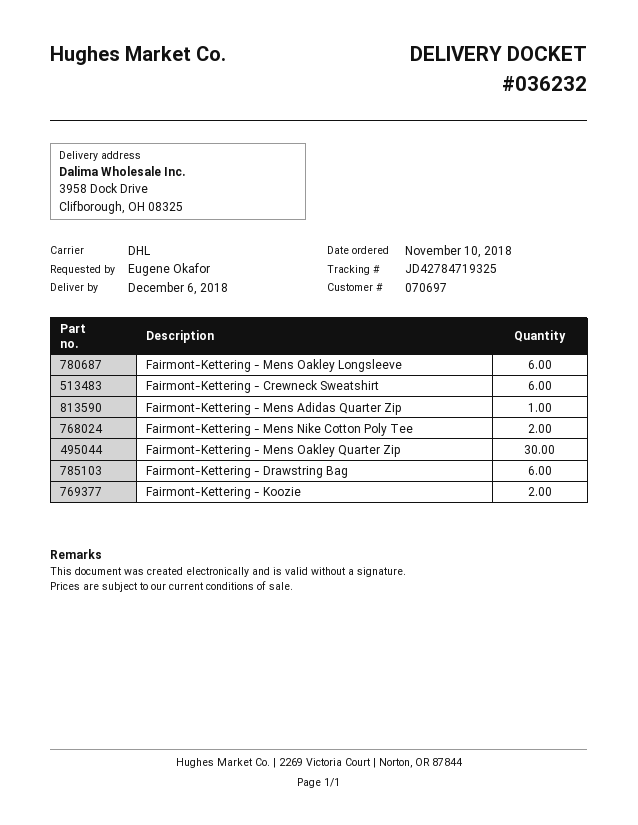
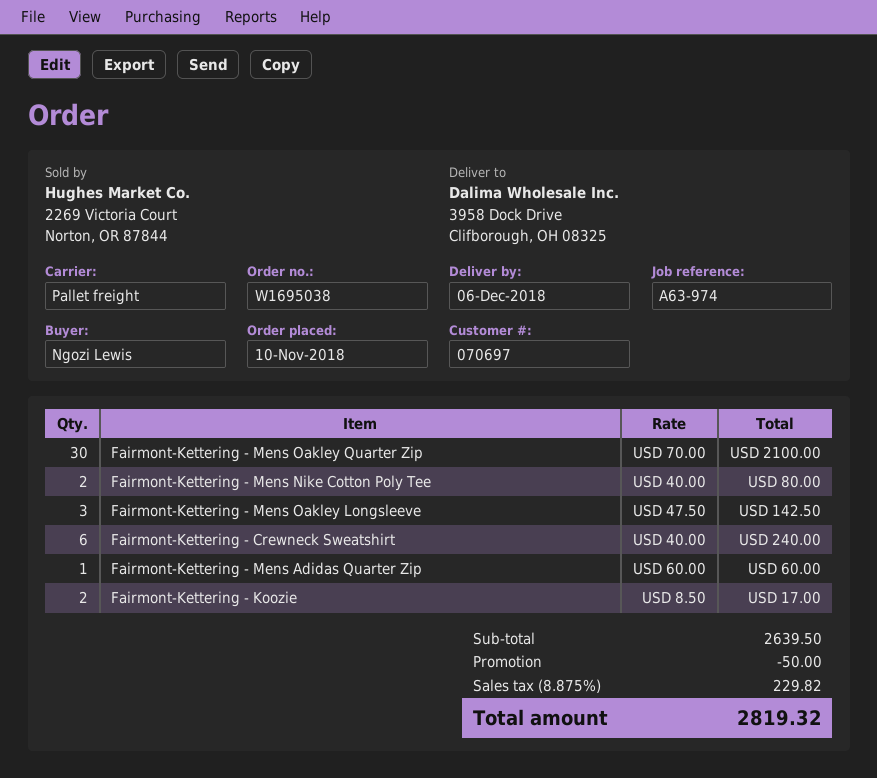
ordered by: Eugene Okafor -> Ngozi Lewis
shipping method: DHL -> pallet freight
Fairmont-Kettering - Mens Oakley Longsleeve: 6 -> 3
Fairmont-Kettering - Drawstring Bag: 6 -> none

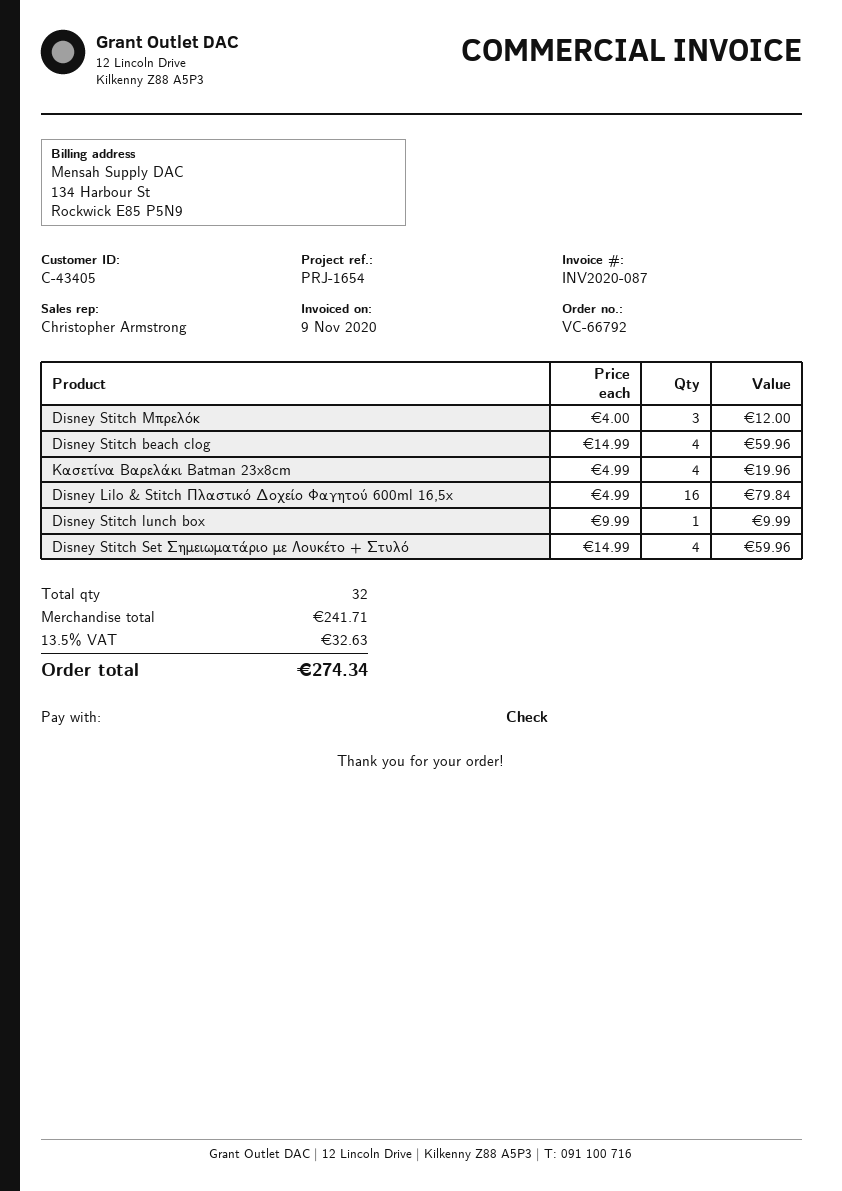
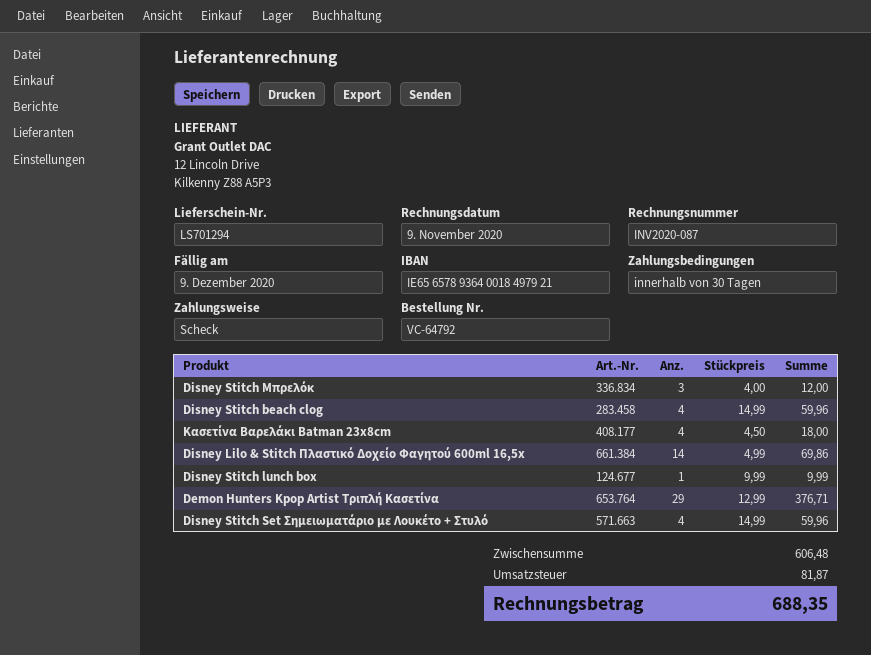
order number: VC-66792 -> VC-64792
Κασετίνα Βαρελάκι Batman 23x8cm: 4 x 4.99 = 19.96 -> 4 x 4.50 = 18.00
Disney Lilo & Stitch Πλαστικό Δοχείο Φαγητού 600ml 16,5x: 16 x 4.99 = 79.84 -> 14 x 4.99 = 69.86
Demon Hunters Kpop Artist Τριπλή Κασετίνα: none -> 29 x 12.99 = 376.71
subtotal: 241.71 -> 606.48
tax: 32.63 -> 81.87
total: 274.34 -> 688.35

▸ Work to complete:
Wherever a line holds the word "Κασετίνα", copy that line out of the entries above.

▸ Result of the exercise:
Κασετίνα Βαρελάκι Batman 23x8cm: 4 x 4.99 = 19.96 -> 4 x 4.50 = 18.00
Demon Hunters Kpop Artist Τριπλή Κασετίνα: none -> 29 x 12.99 = 376.71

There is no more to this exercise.